Tomáš Garrigue Masaryk
Czech professor turned statesman, considered to be one of the fathers of
Czechoslovakia and a national hero in today's
Czech Republic. Born Tomáš Masaryk, he added the middle name Garrigue after marrying
Charlotte Garrigue, a
Brooklyn woman of French
Huguenot extraction.
From humble origins in southern
Moravia, where he was born the son of a peasant in
1850 and apprenticed to be a
blacksmith, Masaryk became an eminent historian in
Prague before the
First World War, when the Czech lands and
Slovakia belonged to
Austria-Hungary. Economically the best developed of the
Dual Monarchy's Slavic nationalities, the Czechs had the longest-established nationalist programme, although very few demanded more than the same autonomy accorded to the
Magyars.
Several future nationalist leaders went to study under Masaryk, and he had already aided the
Yugoslav cause in
1909 and
1910: he defended a number of
Croat leaders against allegations of conspiring with
Serbia against the Habsburgs, an incident known, predictably, as the
Zagreb Treason Trial. He subsequently testified against the Viennese historian
Heinrich Friedjung, who had (perhaps unknowingly) supplied the false allegations, in the trial for forgery which arose out of the collapsed Zagreb case.
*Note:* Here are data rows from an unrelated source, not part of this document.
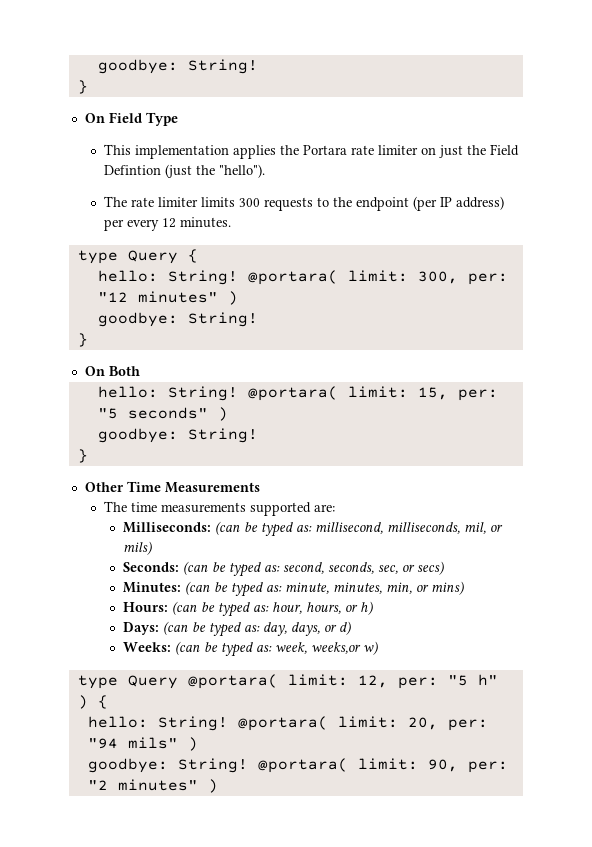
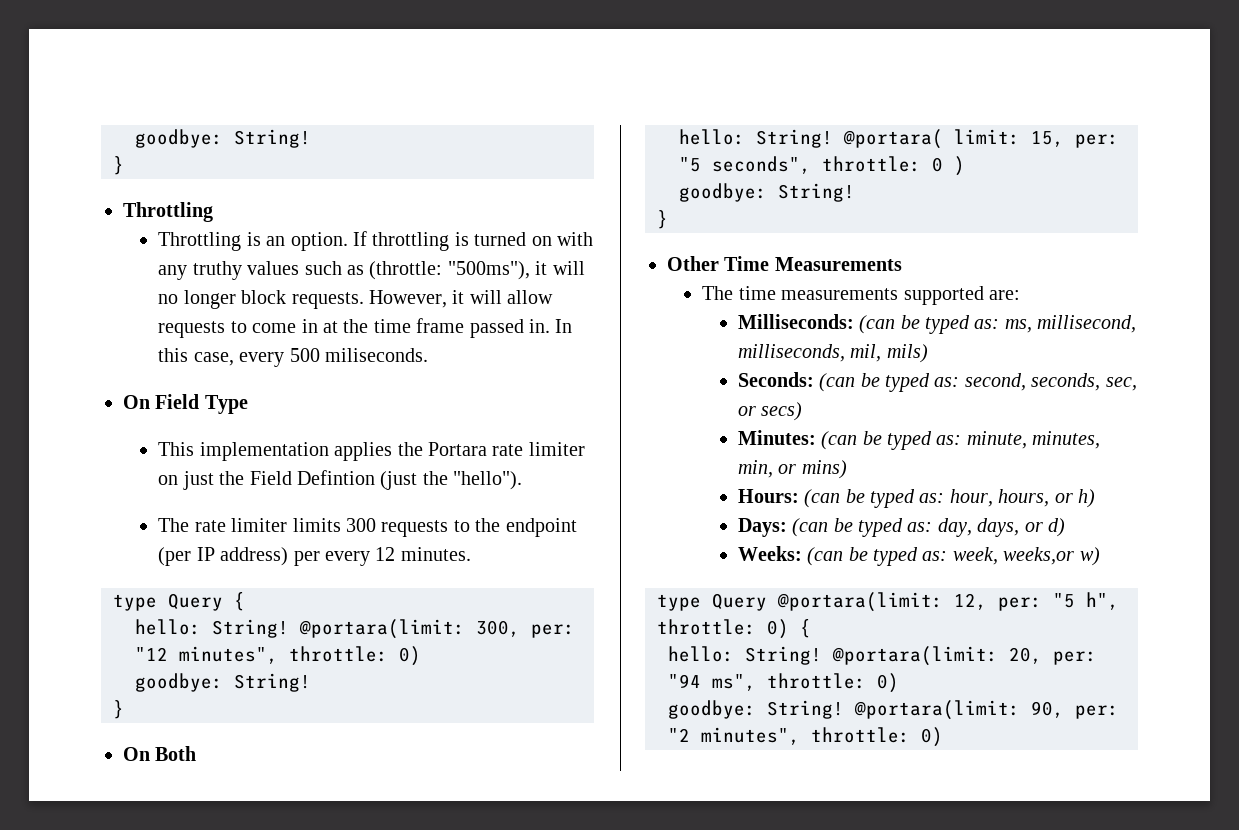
[97,59,258,74] [77,80,88,94] goodbye: String! // } -> [135,129,311,148] [113,156,124,175] [123,202,213,222] [158,231,593,251] [158,261,585,280] [158,290,554,309] [158,318,573,338] [158,348,428,367] goodbye: String! // } // Throttling // Throttling is an option. If throttling is turned on with any truthy values such as (throttle: "500ms"), it will no longer block requests. However, it will allow requests to come in at the time frame passed in. In this case, every 500 miliseconds.
[247,270,408,285] @portara( limit: -> [299,619,465,639] @portara(limit:
[137,291,238,305] minutes" ) -> [179,646,421,666] minutes", throttle: 0)
[127,407,208,419] seconds" -> [712,156,943,174] seconds", throttle: 0
(313, 528) none -> [1004,319,1032,333] ms,
[490,524,504,532] or -> (882, 353) none
[187,674,348,689] @portara( limit: -> [777,592,943,612] @portara(limit:
[477,674,498,686] [77,695,108,709] [87,716,398,731] h" ) { // hello: String! @portara( limit: -> [1086,592,1119,610] [657,619,811,639] [668,646,998,666] h", throttle: 0) { // hello: String! @portara(limit:
[127,737,198,751] [87,758,418,773] mils" ) // goodbye: String! @portara( limit: -> [712,673,899,693] [668,700,1020,720] ms", throttle: 0) // goodbye: String! @portara(limit:
[117,779,218,793] minutes" ) -> [701,727,943,747] minutes", throttle: 0)

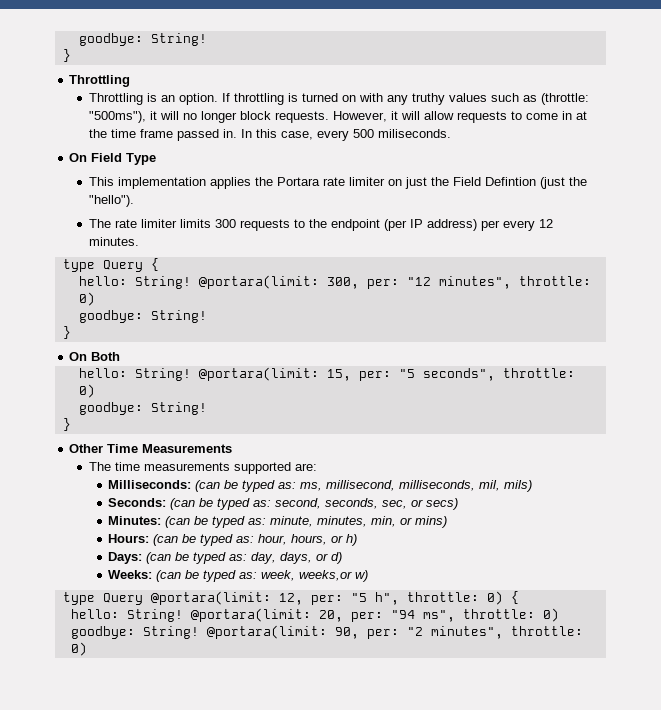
[843,129,1020,149] @portara( limit: -> [198,367,319,381] @portara(limit:
[932,156,965,176] 0 ) -> [78,384,95,398] 0)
Not long after war had broken out in August
1914, Masaryk went into exile and led a four-year campaign for Czechoslovak independence which would have exhausted many of his students, let alone a man of 64. Unlike many Czech nationalists who looked to
Russia as their brothers in Slavdom, Masaryk was strongly oriented towards the West, even when it came to marriage. With the aid of fellow émigrés
Eduard Beneš and
Milan Štefánik, with whom he formed the
Czech National Council in
Paris, he was mostly involved in lobbying Britain and France to support the Czechoslovak cause.
He quickly made contact with British experts on Austria-Hungary.
R. W. Seton-Watson obtained him a lectureship at
King's College in London, and
Henry Wickham Steed found him a solution to the dilemma that Russian soldiers were firing on Czech soldiers trying to desert. Steed, the foreign editor of
The Times, suggested they sing a Czech national song,
Hej, Sloveni, to identify themselves.
The song was also taken up by Polish troops in the Austrian army for the same purposes. After the war, Steed was amused - or so his memoirs relate - to hear the scholar
Bernard Pares remember that, on a visit to the Russian lines, he had overheard what he took to be Russian soldiers singing the anthem of their Polish neighbours with whom they traditionally had
less than cordial relations.
By
1918, the Allies had accepted, with a little prodding from
Woodrow Wilson and various propagandists, that Austria-Hungary's days were numbered and that Czechoslovakia would be formed largely along the lines that Masaryk had suggested to the British three years before.
A victorious Masaryk, then in America, returned to Prague via London where a parade from
Euston station was organised in his honour. The
military band hadn't had quite enough practice at
Hej, Sloveni, and improvised with a quick blast of
See, the Conquering Hero Comes.
Masaryk was elected the first president of Czechoslovakia as soon as he came home, and was re-elected in
1920,
1927 and
1934. Under his presidency, Czechoslovakia bucked the authoritarian trend common to the other
successor states of the Habsburg Monarchy, although Slovak dissatisfaction that they had not been given more autonomy proved to be a source of instability, as did the
German minority which fell under
Nazi influence.
For health reasons, the 85-year-old Masaryk handed over the presidency in
1935 to his foreign minister Beneš, and died in
1937, the year before the Western democracies
acquiesced in Hitler's annexation of the
Sudetenland. His son,
Jan Masaryk, was a politician in his own right and was found dead in
mysterious circumstances under his bathroom window two weeks after the Communist takeover of
February 25, 1948.
Masaryk University in
Brno, the capital of his native Moravia, is named in his memory today, as is the main hall of the library at Seton-Watson's
School of Slavonic and East European Studies.